Usually, they were divided into interior compartments, smaller than your fist. Tea was precious, until the mid-18th century, when the black market began to smuggle it over from China.
Tea was known to Holland and Portugal about 50 years before it was discovered by the court of King Charles II, whose wife was
Portuguese. She brought it to England in the late 17th century.
It was so valuable that a pause in the day was religiously followed to brew tea and to drink it with loads of sugar.
Men of the world drank tea in coffee shops, where it was hugely expensive, and ladies bought leaves in small apothecaries.
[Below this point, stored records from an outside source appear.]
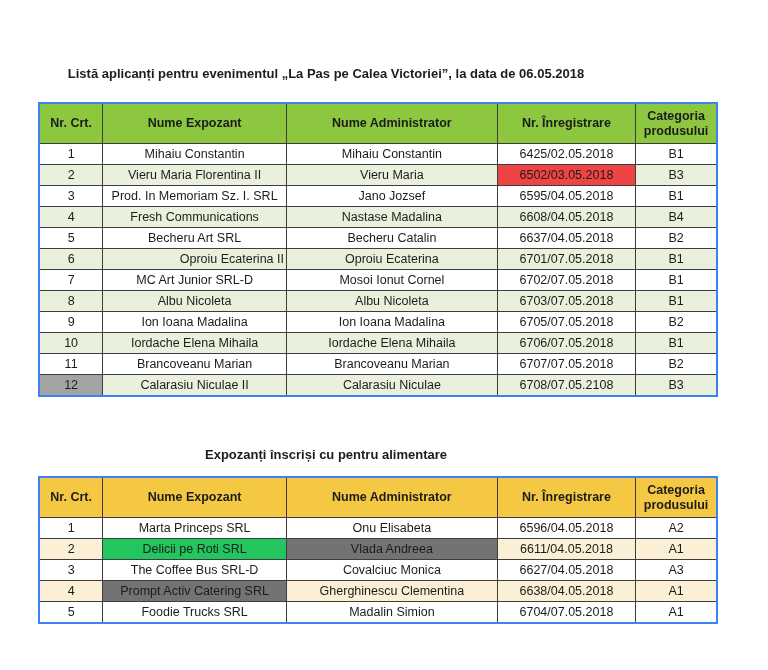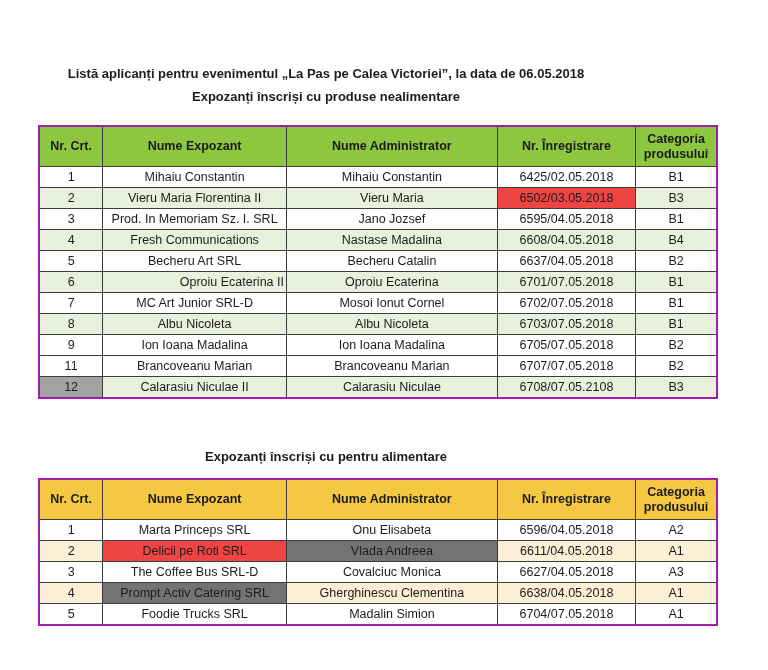--- a/index.html
+++ b/index.html
@@ -36,21 +36,21 @@
     margin: 0;
     padding-top: 50px;
     padding-bottom: 14px;
   }
   table.doc-table {
     border-collapse: collapse;
     table-layout: fixed;
     width: 680px;
     margin-left: 38px;
     margin-top: 17px;
-    border: 2px solid #a21caf;
+    border: 2px solid #3b82f6;
   }
   table.doc-table th,
   table.doc-table td {
     border: 1px solid #3d3d3d;
     text-align: center;
     vertical-align: middle;
     font-size: 12.5px;
     padding: 0 2px;
     overflow: hidden;
     white-space: nowrap;
@@ -71,21 +71,20 @@
   col.c4 { width: 20.4%; }
   col.c5 { width: 12.0%; }
 </style>
 </head>
 <body>
 
 <div class="page">
 
   <div class="title-block">
     <p class="doc-title">Listă aplicanți pentru evenimentul „La Pas pe Calea Victoriei”, la data de 06.05.2018</p>
-    <p class="section-title">Expozanți înscriși cu produse nealimentare</p>
   </div>
 
   <table class="doc-table">
     <colgroup>
       <col class="c1">
         <col class="c2">
         <col class="c3">
         <col class="c4">
         <col class="c5">
     </colgroup>
@@ -156,20 +155,27 @@
           <td style="background: rgb(233, 241, 221);">B1</td>
         </tr>
         <tr>
           <td>9</td>
           <td>Ion Ioana Madalina</td>
           <td>Ion Ioana Madalina</td>
           <td>6705/07.05.2018</td>
           <td>B2</td>
         </tr>
         <tr>
+          <td style="background: rgb(233, 241, 221);">10</td>
+          <td style="background: rgb(233, 241, 221);">Iordache Elena Mihaila</td>
+          <td style="background: rgb(233, 241, 221);">Iordache Elena Mihaila</td>
+          <td style="background: rgb(233, 241, 221);">6706/07.05.2018</td>
+          <td style="background: rgb(233, 241, 221);">B1</td>
+        </tr>
+        <tr>
           <td>11</td>
           <td>Brancoveanu Marian</td>
           <td>Brancoveanu Marian</td>
           <td>6707/07.05.2018</td>
           <td>B2</td>
         </tr>
         <tr>
           <td style="background: #a3a3a3;">12</td>
           <td style="background: rgb(233, 241, 221);">Calarasiu Niculae II</td>
           <td style="background: rgb(233, 241, 221);">Calarasiu Niculae</td>
@@ -201,21 +207,21 @@
     <tbody>
         <tr>
           <td>1</td>
           <td>Marta Princeps SRL</td>
           <td>Onu Elisabeta</td>
           <td>6596/04.05.2018</td>
           <td>A2</td>
         </tr>
         <tr>
           <td style="background: rgb(251, 240, 213);">2</td>
-          <td style="background: #ef4444;">Delicii pe Roti SRL</td>
+          <td style="background: #22c55e;">Delicii pe Roti SRL</td>
           <td style="background: #737373;">Vlada Andreea</td>
           <td style="background: rgb(251, 240, 213); margin-top: 36px;">6611/04.05.2018</td>
           <td style="background: rgb(251, 240, 213);">A1</td>
         </tr>
         <tr>
           <td>3</td>
           <td>The Coffee Bus SRL-D</td>
           <td>Covalciuc Monica</td>
           <td>6627/04.05.2018</td>
           <td>A3</td>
The tea trade was bound with the opium trade. The name “caddie” is in reference to the Malaysian word for 3/5 of a kilo: “kati.” Tea was exported in bottles of glass and jars of metal and shipped in straw in ballasts of vessels, until gentlemen cabinet makers in Britain began to create mahogany boxes with one, two or three compartments in which to house the glass or metal containers.
Soon the boxes were made with their own containers and compartments and began to be showy and expensive, and they were part of the tea ceremony.